The exhibition is hosted at the new Municipal Gallery of Athens, in the neoclassical buildings of the former silk factory attributed to the name of the
neighborhood; Metaxourgeio (silk area) donated to the Municipality of Athens in 1993. Everyone knows in Athens that Metaxourgheio has somewhat fallen into a state of visible decline. Yet the galleries the Breeder, Rebecca Camhi and AMP are still continuing individual and international programs that feature both local and foreign artists in the neighborhood.
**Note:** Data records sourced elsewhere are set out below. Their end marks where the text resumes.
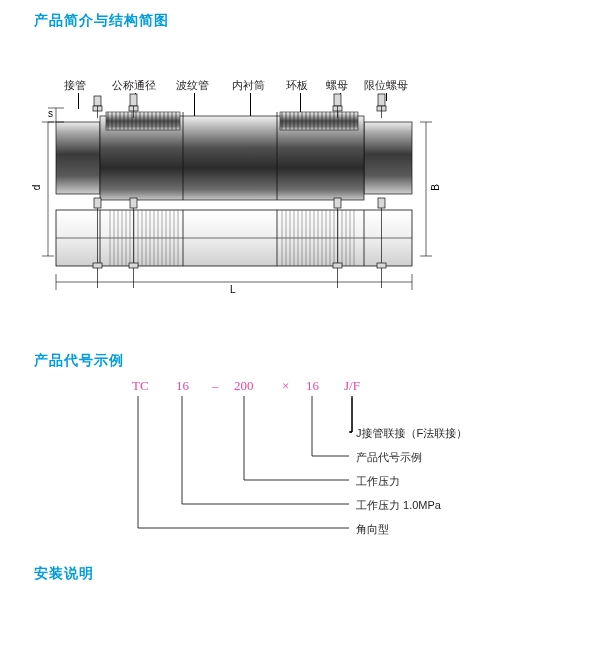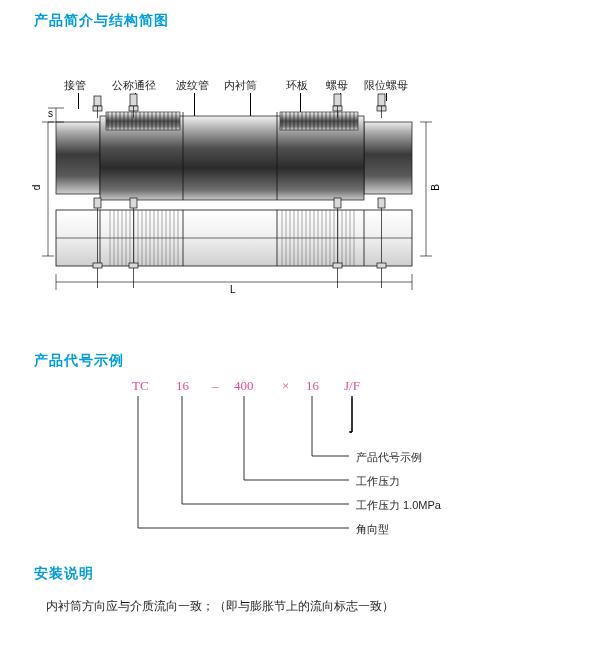"内衬筒" div.callout { left: 190px -> 198px }
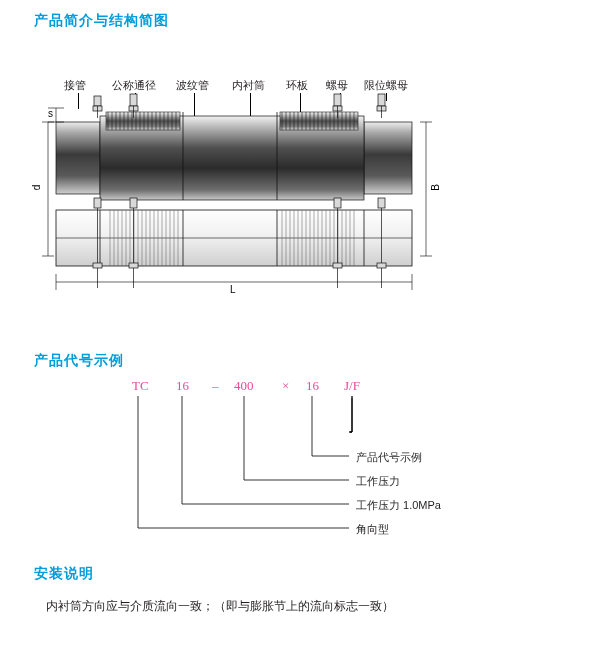"400" div.code-token { text: 400 -> 200 }
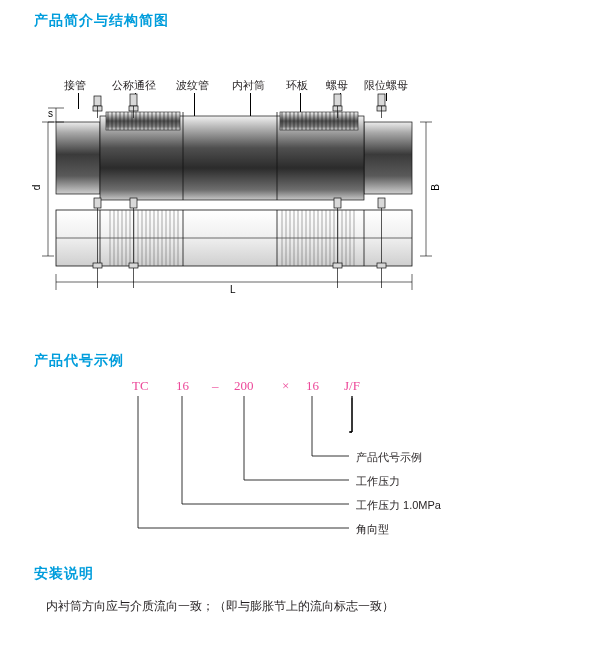"J接管联接（F法联接）" div.code-desc { html: none -> <div>J接管联接（F法联接）</div> }
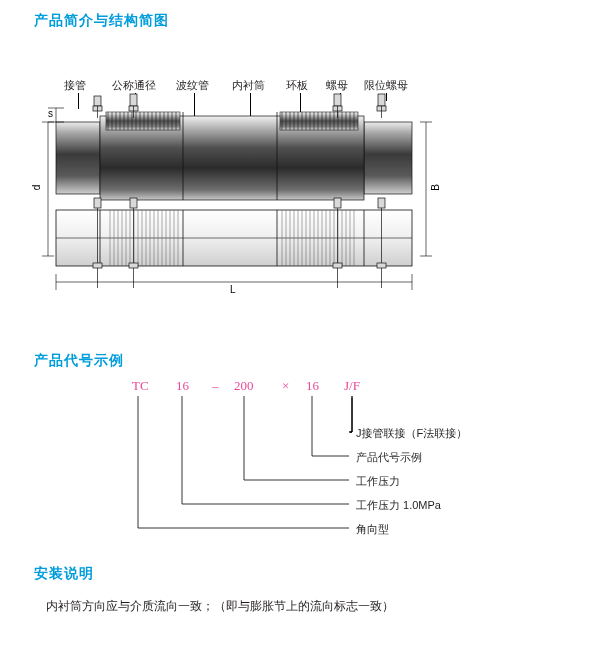"内衬筒方向应与介质流向一致；（即与膨胀节上的流向标志一致）" p { html: <p>内衬筒方向应与介质流向一致；（即与膨胀节上的流向标志一致）</p> -> none }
With a focus on young American artists alongside a bevy of European contemporaries, AMP is worth visiting just for the aesthetics of the neighborhood contrasted with the language of the arts; Steven Shearer’s 2009 Poem For Athens is plastered on one side of the gallery wall overlooking a parking lot and a daily army of immigrants, junkies and locals all going about their daily business.
 Presenting the 3rd Athens Biennale Monodromos (October 23-December 11) to the public at this year’s Art Athina, Co-Director Augustine Zenakos took the opportunity to discuss recent attacks on immigrants in the city centre as well as protests that took place during a massive 24-hourstrike action against further austerity measures in which acts of police brutality hospitalized protestors. “Faced with this situation, we simply cannot make exhibitions in the same way as they were before,” he said, describing Greece as a universal case study. “What is art and the exhibition going to say?” Zenakos asked. He has a point.
 In 2007, alongside artist Poka Yio and curator Xenia Kalpatsoglou, Zenakos established the Athens Biennale with the show-stopping title, DESTROY ATHENS. Remembering the impact of the 2008 December riots, the Biennale has since become a foreshadowing of the explosive tensions within contemporary Greek society. It is a testament to XYZ as they like to be called, that three young people were able to create an event that revealed a flourishing contemporary art scene that added a breath of fresh generational air into Greece’s cultural framework. If what those young protestors in Athens scrawled onto the city walls were right, perhaps we should take note. “We are the image of the future,” they sprayed as the riots raged in the city. In many ways, so is its art world.